▶ About this task: In the data below, the copy begins at the line containing "[218,200,426,214] Processing, abbreviated" and runs through the last line; repeat those lines exactly, minus the pictures.

Image comparison data:
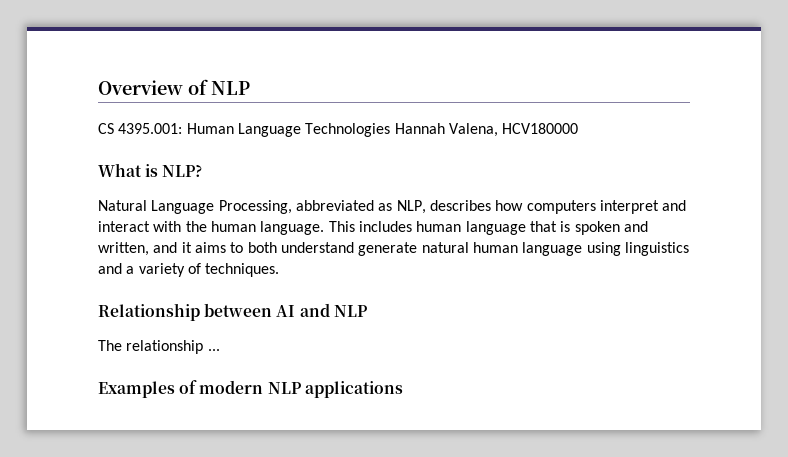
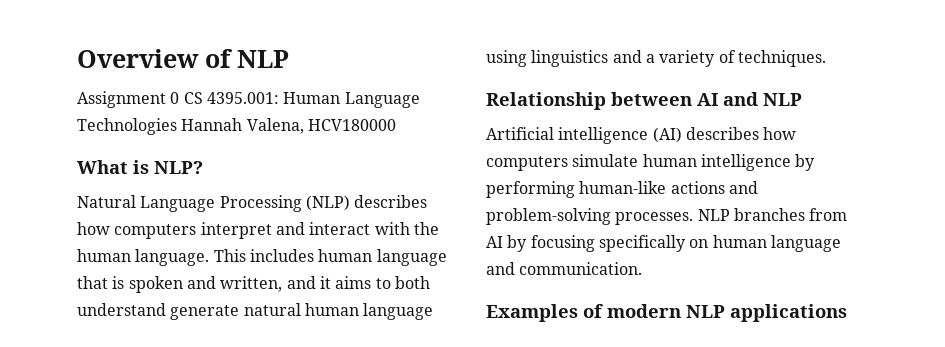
(250, 88) none -> [77,91,180,108] Assignment 0
[218,200,426,214] Processing, abbreviated as NLP, -> [219,195,350,212] Processing (NLP)
[98,340,220,354] The relationship ... -> [486,127,797,144] [486,154,816,171] [486,181,758,198] [486,208,848,225] [486,235,841,252] [486,262,643,275] Artificial intelligence (AI) describes how computers simulate human intelligence by performing human-like actions and problem-solving processes. NLP branches from AI by focusing specifically on human language and communication.

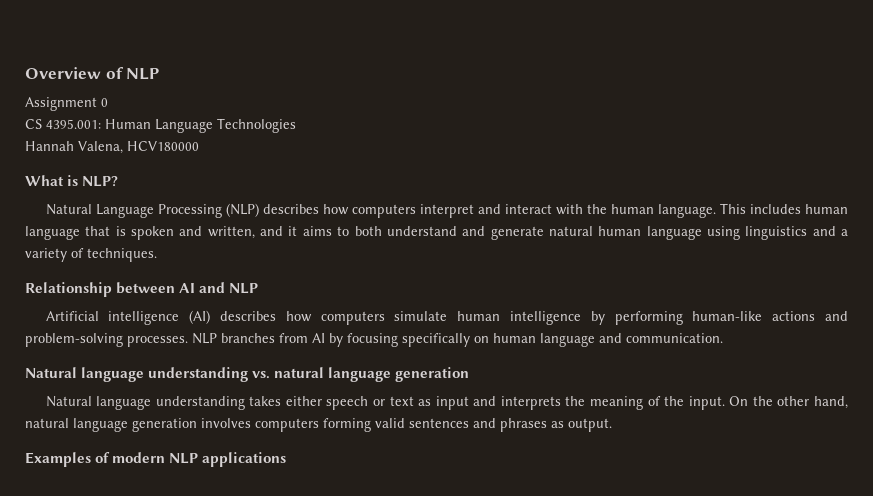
(180, 98) none -> (108, 102) //
(177, 126) none -> (296, 125) //
(166, 309) none -> [462,226,486,236] and
(643, 268) none -> [25,367,470,382] [45,396,848,410] [25,418,612,432] // Natural language understanding vs. natural language generation // Natural language understanding takes either speech or text as input and interprets the meaning of the input. On the other hand, natural language generation involves computers forming valid sentences and phrases as output.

▶ Response area:
[218,200,426,214] Processing, abbreviated as NLP, -> [219,195,350,212] Processing (NLP)
[98,340,220,354] The relationship ... -> [486,127,797,144] [486,154,816,171] [486,181,758,198] [486,208,848,225] [486,235,841,252] [486,262,643,275] Artificial intelligence (AI) describes how computers simulate human intelligence by performing human-like actions and problem-solving processes. NLP branches from AI by focusing specifically on human language and communication.

(180, 98) none -> (108, 102) //
(177, 126) none -> (296, 125) //
(166, 309) none -> [462,226,486,236] and
(643, 268) none -> [25,367,470,382] [45,396,848,410] [25,418,612,432] // Natural language understanding vs. natural language generation // Natural language understanding takes either speech or text as input and interprets the meaning of the input. On the other hand, natural language generation involves computers forming valid sentences and phrases as output.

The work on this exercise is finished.